You can think of GenAI doing exactly this to human cognition in the context of corporate operating model. Right now, much of the corporate world operates on “On-Premise Cognition”. Companies maintain large teams to handle baseline operational tasks. They pay a fixed cost (salaries, benefits, office space) regardless of whether those teams are actively solving complex strategic problems or just formatting weekly status reports.

GenAI introduces “Serverless Cognition.” Instead of carrying a heavy fixed cost for routine, repetitive tasks, companies can call upon an AI agent to execute a workflow—such as translating legacy code, QA testing, or analyzing a spreadsheet—and they only pay for the API call. This elasticity allows an organization to scale its intellectual output up or down instantly, radically lowering the baseline cost of running a business.

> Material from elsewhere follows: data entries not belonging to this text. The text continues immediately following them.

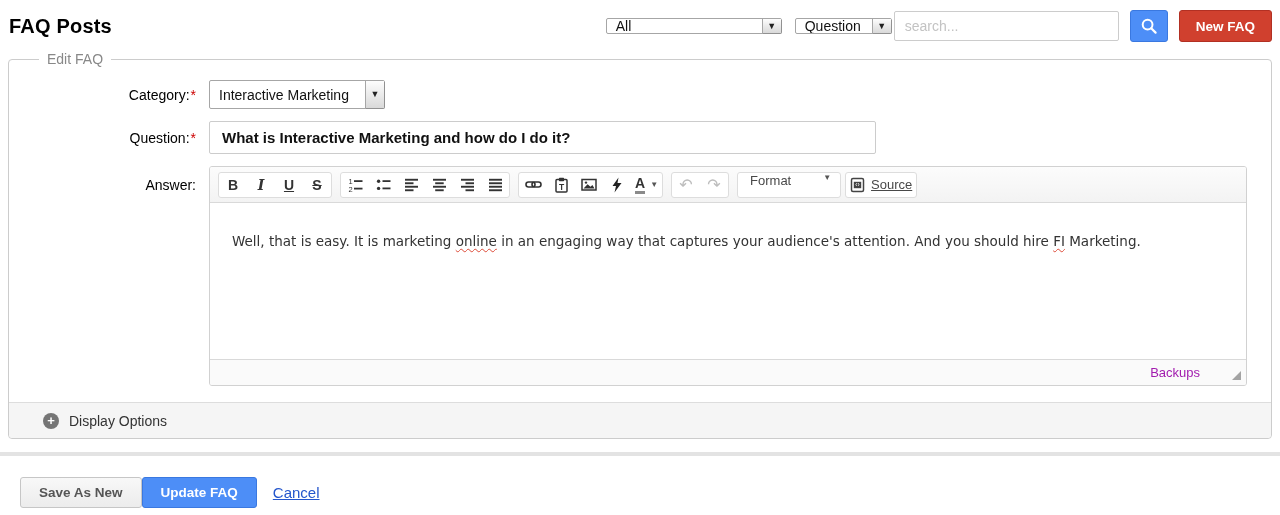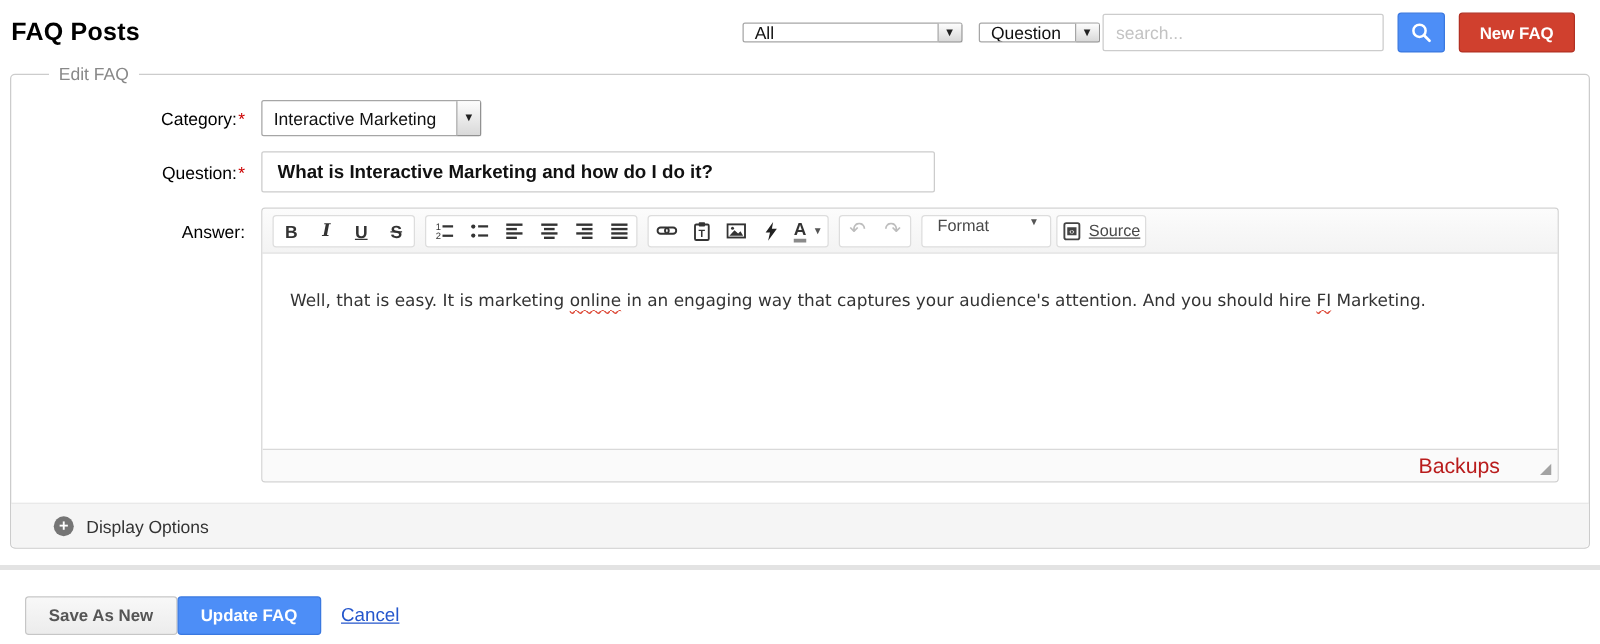--- a/index.html
+++ b/index.html
@@ -7,7 +7,7 @@
   body { width:1280px; height:515px; font-family:"Liberation Sans",sans-serif; color:#222; overflow:hidden; }
 
   
-  .topbar { display:flex; align-items:center; padding:10px 20px 9px 9px; }
+  .topbar { display:flex; align-items:center; padding:10px 8px 9px 9px; }
   .page-title { margin:0; font-size:20px; font-weight:bold; color:#000; letter-spacing:.2px; }
   .top-controls { margin-left:auto; display:flex; align-items:center; }
 

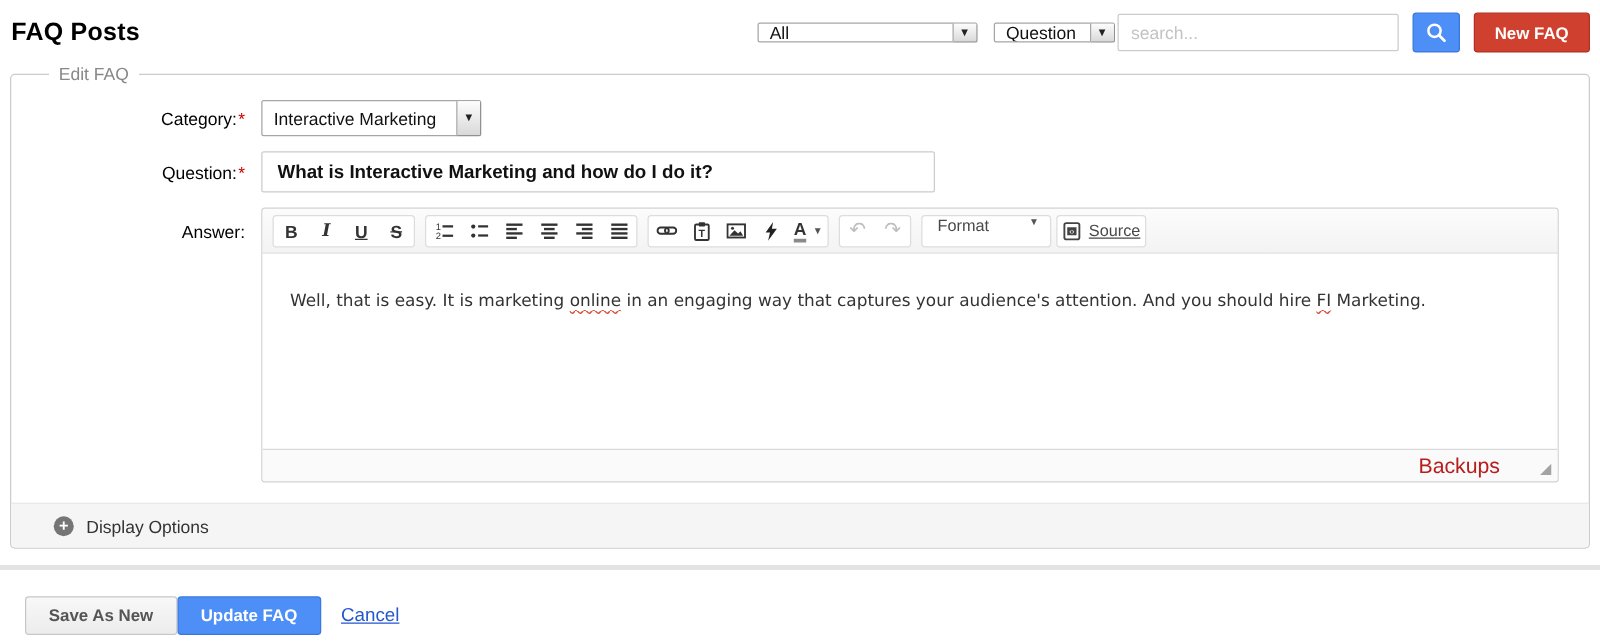--- a/index.html
+++ b/index.html
@@ -36,7 +36,7 @@
   .req { color:#c00; margin-left:1px; }
 
   .combo-category { width:176px; height:29px; }
-  .question-input { width:539px; height:33px; border:1px solid #ccc; border-radius:2px; padding:0 12px; font-family:inherit; font-weight:bold; font-size:15px; color:#111; outline:none; }
+  .question-input { width:667px; height:33px; border:1px solid #ccc; border-radius:2px; padding:0 12px; font-family:inherit; font-weight:bold; font-size:15px; color:#111; outline:none; }
 
   .row-answer { align-items:flex-start; }
   .row-answer .form-label { padding-top:11px; }

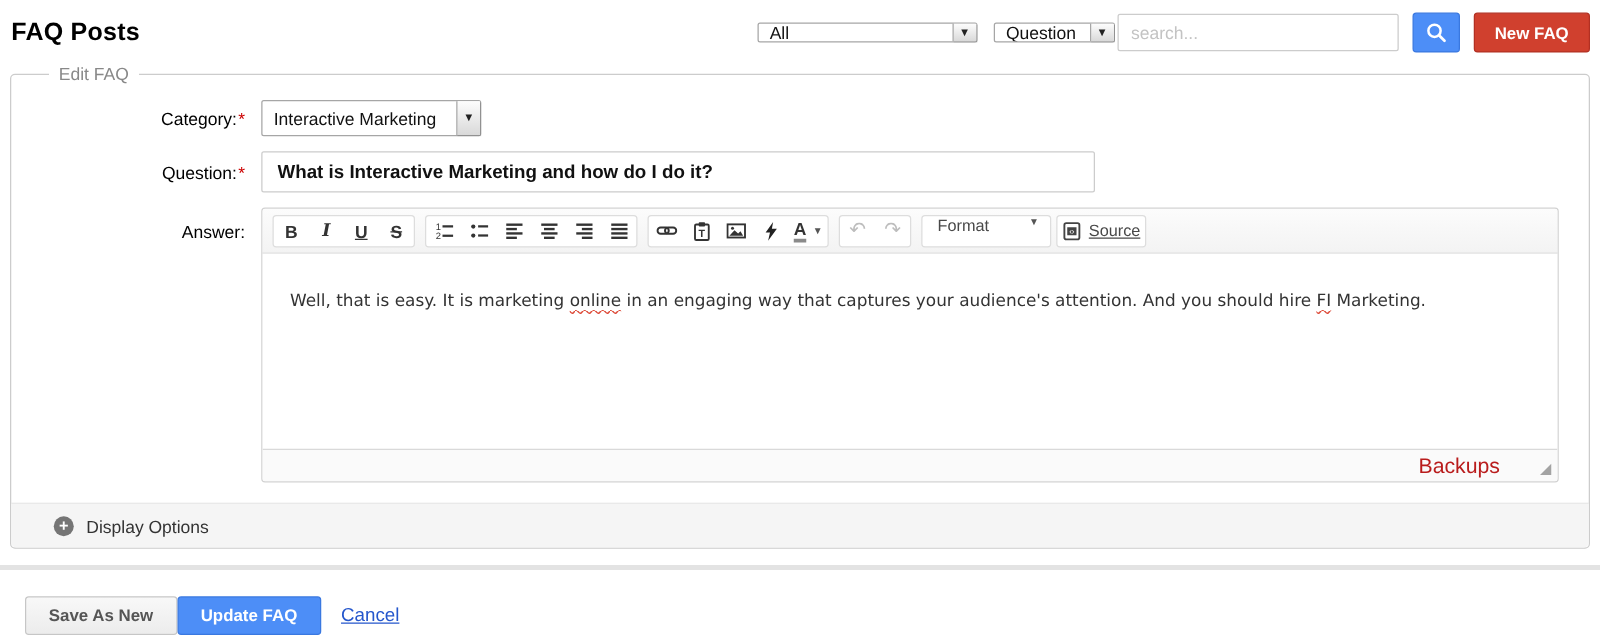--- a/index.html
+++ b/index.html
@@ -58,7 +58,7 @@
   .misspell { text-decoration:underline wavy #dd4b39; text-decoration-thickness:1px; text-underline-offset:2px; }
 
   .editor-bottombar { position:relative; height:26px; background:#fafafa; border-top:1px solid #d9d9d9; display:flex; align-items:center; justify-content:flex-end; padding-right:46px; }
-  .backups { font-size:17px; color:#b91c1c; cursor:pointer; }
+  .backups { font-size:13px; color:#a21caf; cursor:pointer; }
   .resize-handle { position:absolute; right:5px; bottom:5px; width:0; height:0; border-left:9px solid transparent; border-bottom:9px solid #a3a3a3; cursor:se-resize; }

Where Abundance Hits First

This economic shift may not happen everywhere all at once. It may start with transforming “bits” (digital goods) post which slowly transform other areas including transforming the “atoms” (physical space). We can already see a first wave of cost deflation happening in digital-first environments today:

  • Software Engineering: The generation of boilerplate code, unit tests, and routine debugging is becoming near-free. This does not replace engineers; it acts as a massive multiplier. A small, focused team can now output the volume of a traditional enterprise-scale engineering department.
  • First-Line Knowledge Work: Routine data synthesis—like summarizing customer calls, pulling insights from massive HR databases, or categorizing IT support tickets—is shifting from a human bottleneck to an instant, automated background process.
  • Digital Media & Communications: The cost to produce highly personalized text, training materials, and internal communications is plummeting, allowing organizations to provide tailored information at scale.

The engine of abundance is ultimately about unblocking bottlenecks that can help use cognition and knowledge for better use. When the cost to draft, code, and synthesize approaches zero, teams are freed from administrative drag, allowing them to focus entirely on strategy, architecture, and high-level problem solving.